Saldo Kas RKUD Jabar 11 Agustus 2026 Capai Rp77,67 Miliar, Penerimaan Tembus Rp44,96 Miliar
BANDUNG – Posisi saldo kas Rekening Kas Umum Daerah (RKUD) Provinsi Jawa Barat pada Selasa, 11 Agustus 2026 hingga pukul 17.00 WIB tercatat sebesar Rp77.667.742.367.
Pada hari yang sama, realisasi penerimaan daerah mencapai Rp44.966.665.709, sementara pengeluaran tercatat sebesar Rp52.177.718.313.
Penerimaan daerah Jawa Barat pada 11 Agustus 2026 masih ditopang sejumlah sumber pendapatan, dengan Pajak Kendaraan Bermotor (PKB) menjadi penyumbang terbesar.

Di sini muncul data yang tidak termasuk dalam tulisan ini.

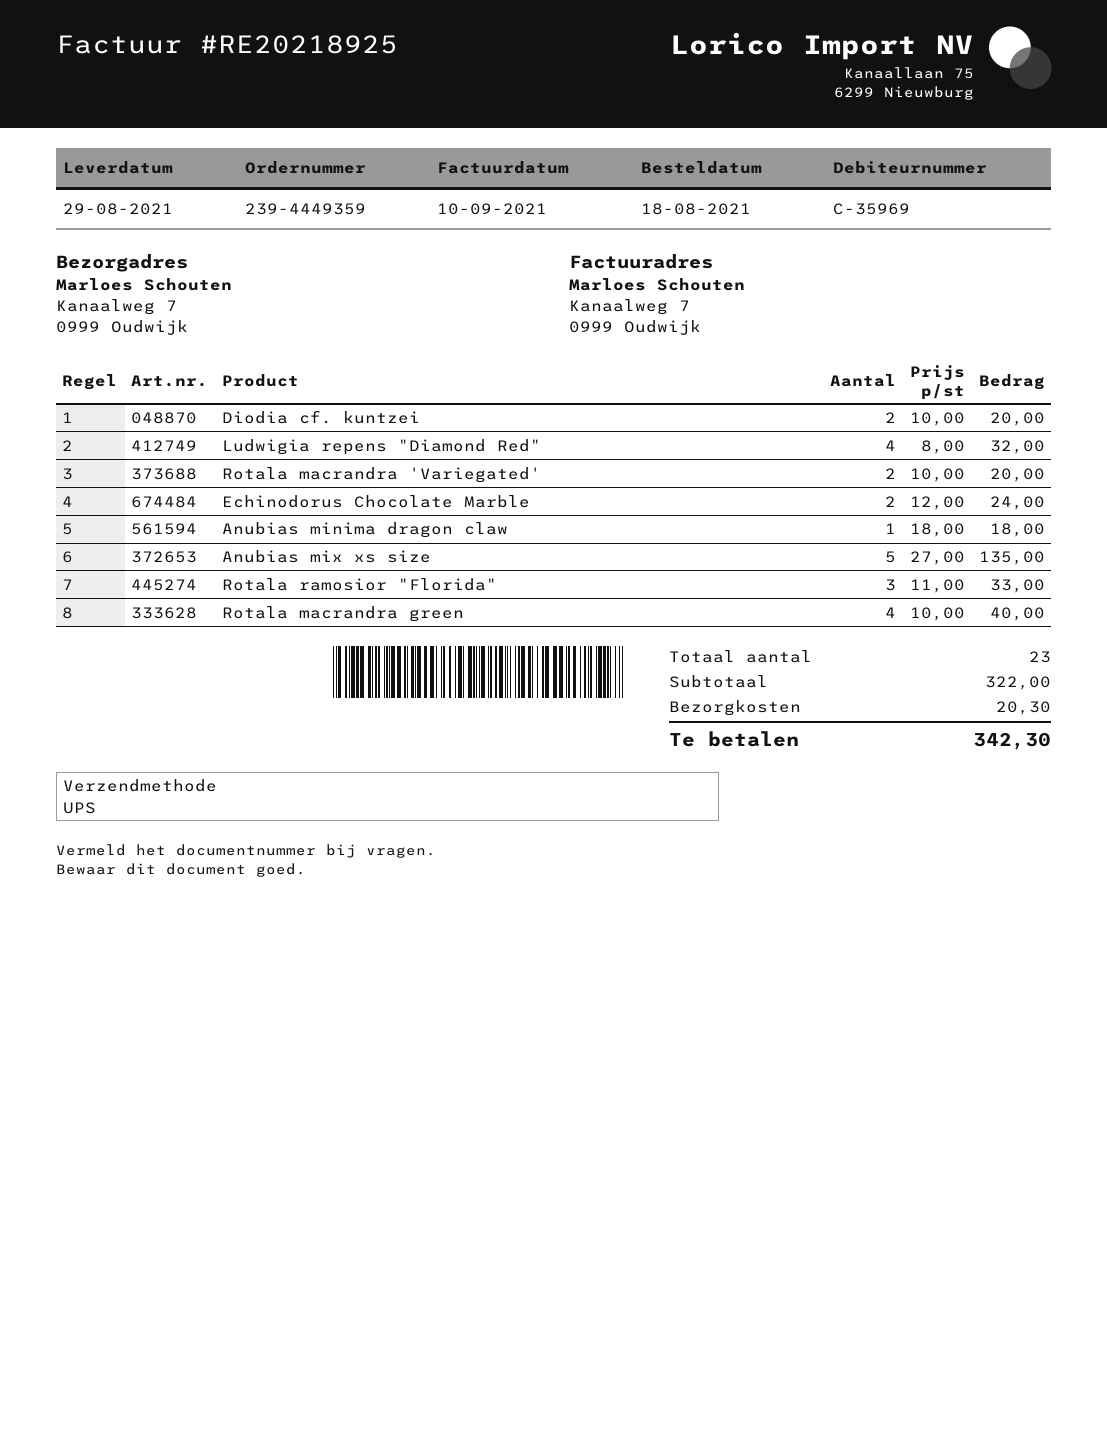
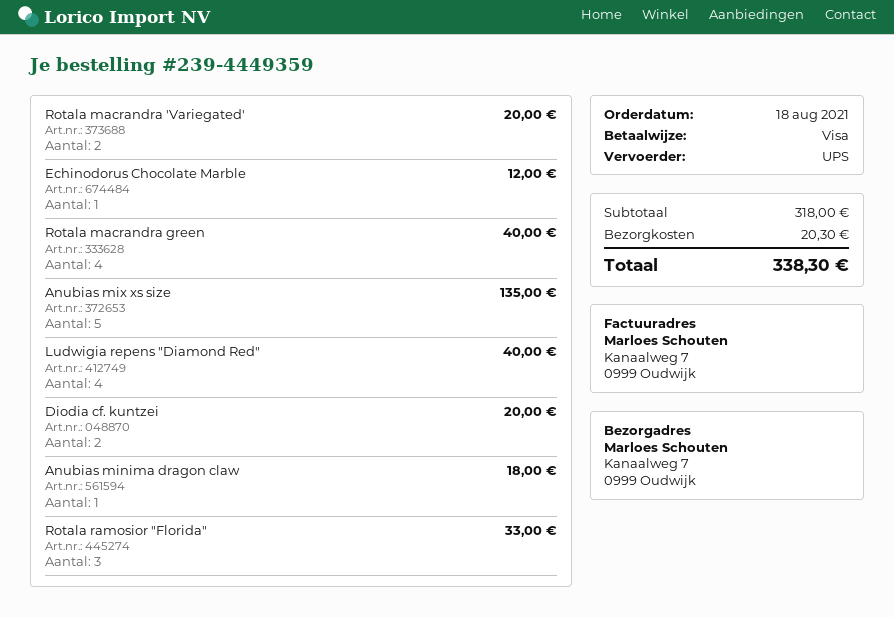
Ludwigia repens "Diamond Red": 4 for 32.00 -> 4 for 40.00
Echinodorus Chocolate Marble: 2 for 24.00 -> 1 for 12.00
subtotal: 322.00 -> 318.00
total: 342.30 -> 338.30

Rinciannya sebagai berikut:
* Pajak Kendaraan Bermotor: Rp22.545.210.400
* Bea Balik Nama Kendaraan Bermotor: Rp13.095.417.000
* Pajak Bahan Bakar Kendaraan Bermotor: Rp6.292.508.943
* Pajak Air Permukaan: Rp129.571.700
* Pajak Alat Berat: Rp5.959.700
* Opsen Pajak Mineral Bukan Logam dan Batuan: Rp1.691.822.320
* Retribusi Daerah: Rp404.121.880
* Lain-lain PAD yang Sah: Rp802.053.766
Total dari seluruh komponen tersebut mencapai Rp44.966.665.709.
Di sisi pengeluaran, Pemprov Jabar mencatat realisasi sebesar Rp52.177.718.313 hingga pukul 17.00 WIB.
Pengeluaran tersebut terdiri dari:
* Belanja Pegawai: Rp2.608.047.578
* Belanja Barang dan Jasa: Rp14.238.566.023
* Belanja Modal: Rp32.086.104.712
* Belanja Tidak Terduga: Rp3.245.000.000
Belanja modal menjadi komponen pengeluaran terbesar pada hari tersebut dengan nilai mencapai Rp32,08 miliar.
Dengan realisasi penerimaan sebesar Rp44,96 miliar dan pengeluaran Rp52,17 miliar, posisi saldo kas RKUD Provinsi Jawa Barat hingga Selasa, 11 Agustus 2026 pukul 17.00 WIB tercatat Rp77.667.742.367.
Laporan posisi saldo kas RKUD tersebut menjadi bagian dari pembaruan berkala mengenai kondisi penerimaan dan pengeluaran keuangan Pemerintah Provinsi Jawa Barat.